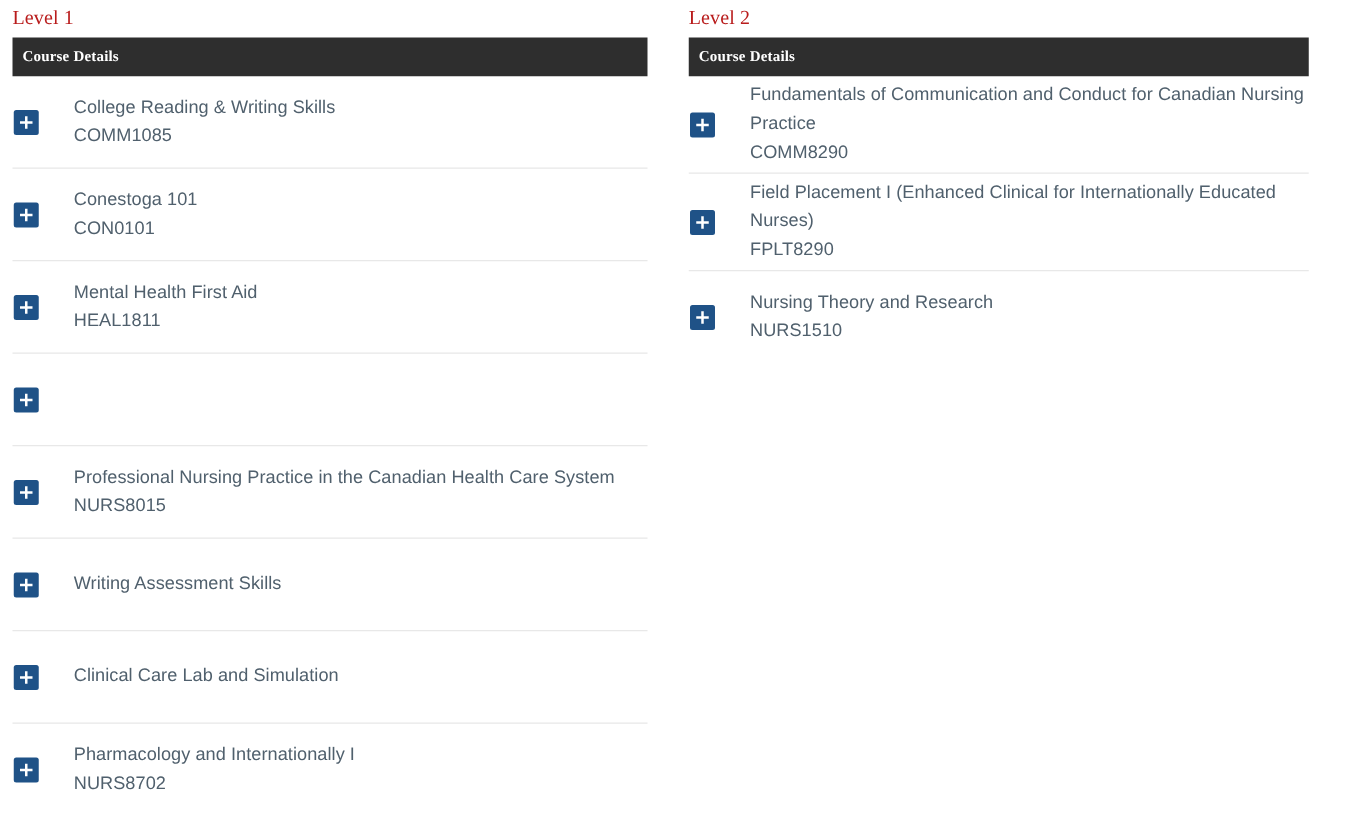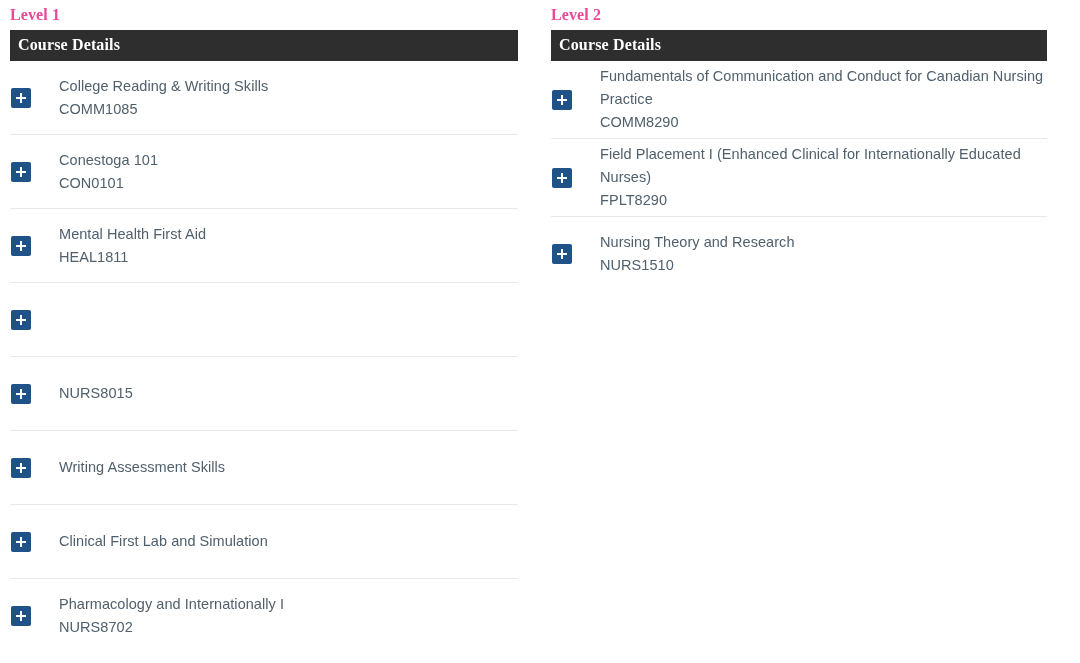--- a/index.html
+++ b/index.html
@@ -52,10 +52,10 @@
     font-family: "Liberation Serif", serif;
     font-size: 16px;
     line-height: 19px;
-    color: #ec4899;
+    color: #b91c1c;
     margin: 0;
     padding: 5px 0 6px 0;
-    font-weight: 700;
+    font-weight: 400;
     letter-spacing: 0.1px;
   }
 

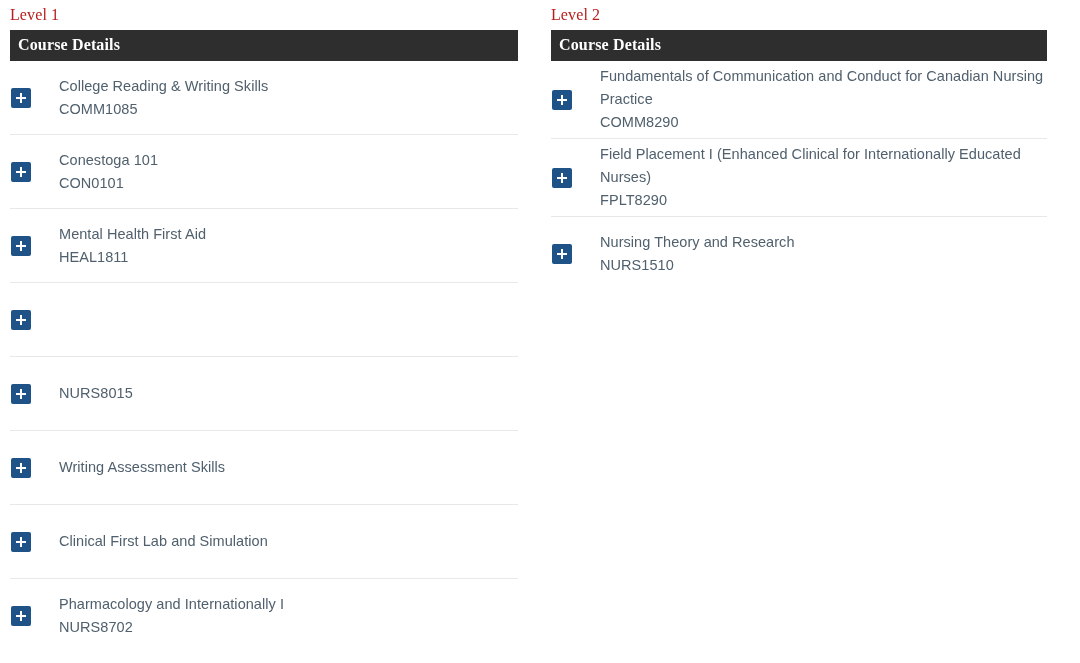--- a/index.html
+++ b/index.html
@@ -64,7 +64,7 @@
     color: #ffffff;
     font-family: "Liberation Serif", serif;
     font-weight: bold;
-    font-size: 16px;
+    font-size: 12px;
     line-height: 18px;
     padding: 6px 0 7px 8px;
     letter-spacing: 0.15px;

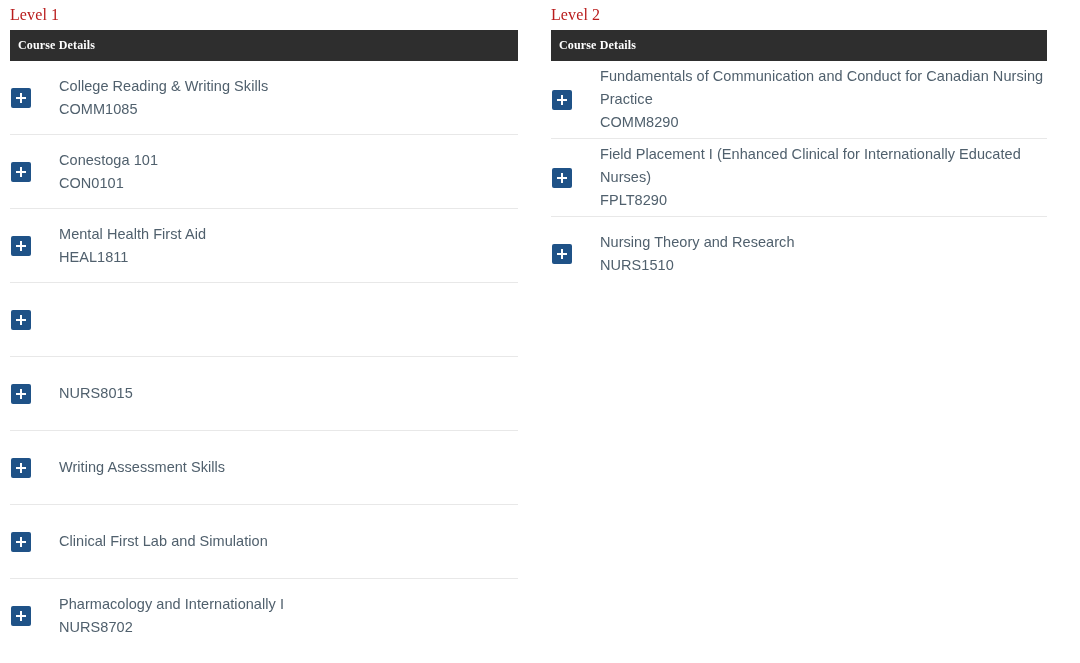--- a/index.html
+++ b/index.html
@@ -189,6 +189,7 @@
         <li class="course-row">
           <button class="expand-btn"></button>
           <div class="course-info">
+            <div class="course-name">Professional Nursing Practice in the Canadian Health Care System</div>
             <div class="course-code">NURS8015</div>
           </div>
         </li>

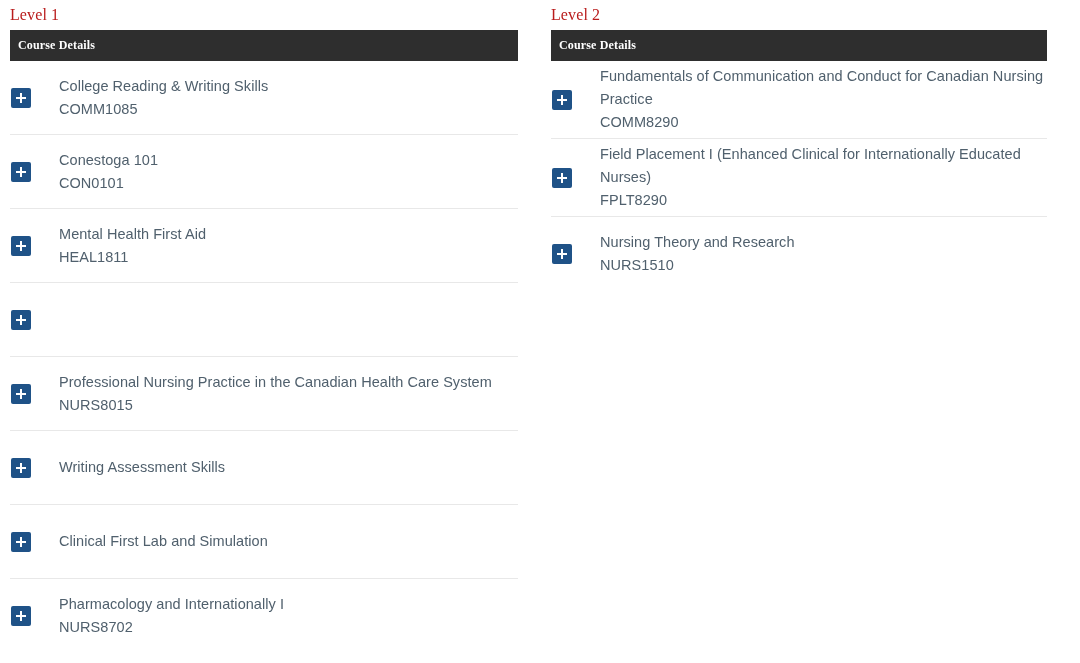--- a/index.html
+++ b/index.html
@@ -204,7 +204,7 @@
         <li class="course-row">
           <button class="expand-btn"></button>
           <div class="course-info">
-            <div class="course-name">Clinical First Lab and Simulation</div>
+            <div class="course-name">Clinical Care Lab and Simulation</div>
           </div>
         </li>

◆ Prompt
In the entries above, locate every line with the word "size" and copy it.

◆ Result
     font-size: 16px;
-    font-size: 16px;
+    font-size: 12px;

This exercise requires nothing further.